John Kerry is the perfect candidate. Are you pro-life or pro-choice? Either way, John Kerry agrees with you. Do you support the Iraq war or oppose it? Kerry voted for it, but he’s come to see the error of his ways. Why search for a leader who can make good decisions before the fact, when you could have one who is singularly adept at explaining, after the fact, why his decisions were wrong?
But that’s not all. Kerry’s website promises a wonderful plan for giving “America back its future and its ideals.” One tenet of this, predictably, is the economy. Kerry proposes repealing Bush’s tax breaks for the wealthy, even though the data point to the conclusion that, at the top marginal bracket, tax revenues exhibit Laffer curve behavior; increasing the top marginal tax rate will actually decrease revenue. The rest of his economic plan is, in a nutshell, to create 10 million new jobs. It is not clear where he found this number. The most important thing about 10 million is that it is a bigger number than 7 million, which is how many jobs Bush has decided he is going to create. Bush’s response should be obvious; he needs to find a number bigger than 10 million, and decide to create that many jobs. This author suggests 14 million as satisfying this criterion.
Kerry is also going to improve education. Every presidential candidate has to promise to improve education. Kerry couldn’t come up with anything new on education. This is somewhate of a liability; coming up with new ideas, particularly if you’re running against an incumbent, is much safer, because by the time they fail you will already be in office. Therefore, Kerry used the Democratic standby: Whatever the problem, throw money at it. The New National Education Trust Fund has to work; it’s expensive. The second part of his education-improvement plan is to make sure that “our schools focus on teaching high standards to all children.” That is his educational plan, in its entirety. I am not making this up. I suppose his theory is: If you can’t see ’em, you can’t question ’em.
Kerry apparently read somewhere that if you’re going to run for president you’re supposed to have something called “foreign policy,” but he never figured out quite what that was. So he put together a bunch of impressive-sounding words. He wants “a bold progressive internationalism that focuses not just on the immediate and imminent, but insidious dangers . . . ” Glad to know that, Johnny. That really cleared things up. Then Kerry continues, criticizing Bush for doing “too little” rather than “too much in the War on Terror,” but then condemns Bush’s “doctrine of unilateral preemption.” In Kerry’s defense, though, the whole international diplomacy thing is pretty confusing. The U.N. shenanigans happened a while ago, and Kerry did not know he was going to be tested on it later. The other important part of Kerry’s foreign policy is that Kerry has fought in a war. This is also the justification for handing out commercial pilot’s licenses to people who accumulate enough frequent-flyer miles.
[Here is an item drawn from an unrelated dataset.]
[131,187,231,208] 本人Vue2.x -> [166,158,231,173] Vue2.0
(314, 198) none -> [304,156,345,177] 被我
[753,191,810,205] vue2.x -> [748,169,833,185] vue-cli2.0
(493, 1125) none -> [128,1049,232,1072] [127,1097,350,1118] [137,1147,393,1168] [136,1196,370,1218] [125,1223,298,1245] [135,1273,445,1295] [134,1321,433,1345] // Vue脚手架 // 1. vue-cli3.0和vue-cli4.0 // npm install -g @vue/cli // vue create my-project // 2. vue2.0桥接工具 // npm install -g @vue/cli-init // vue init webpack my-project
Given what a spectacular platform he has, it is quite unfortunate that Kerry does not know which states he is supposed to be visiting. He seems to be spending a lot of time in California and Louisiana, for example. California is rather an odd choice. True, it isn’t entirely predictable; it usually goes Democratic, but it can go Republican if there’s a national landslide. The problem is that California is useless. If Kerry is in danger of losing California, it won’t be enough to save him, and if California is enough to save Kerry, he won’t be in danger of losing it. Louisiana is also an odd choice, because it is a Republican stronghold, and Bush currently has a 20-point lead.
If I haven’t yet convinced you to vote for Kerry, I have one last thing that may change your mind. In ‘Nam, Kerry suffered war injuries for our country. Here is a description of one injury for which he received a purple heart, as told by Louis Letson, the doctor who treated Kerry, and reported by National Review: “Some of his crew confided that Kerry had fired a mortar round at close range to some rocks on shore I simply removed the piece of metal by lifting it out of the skin with forceps The wound was covered with a band-aid.”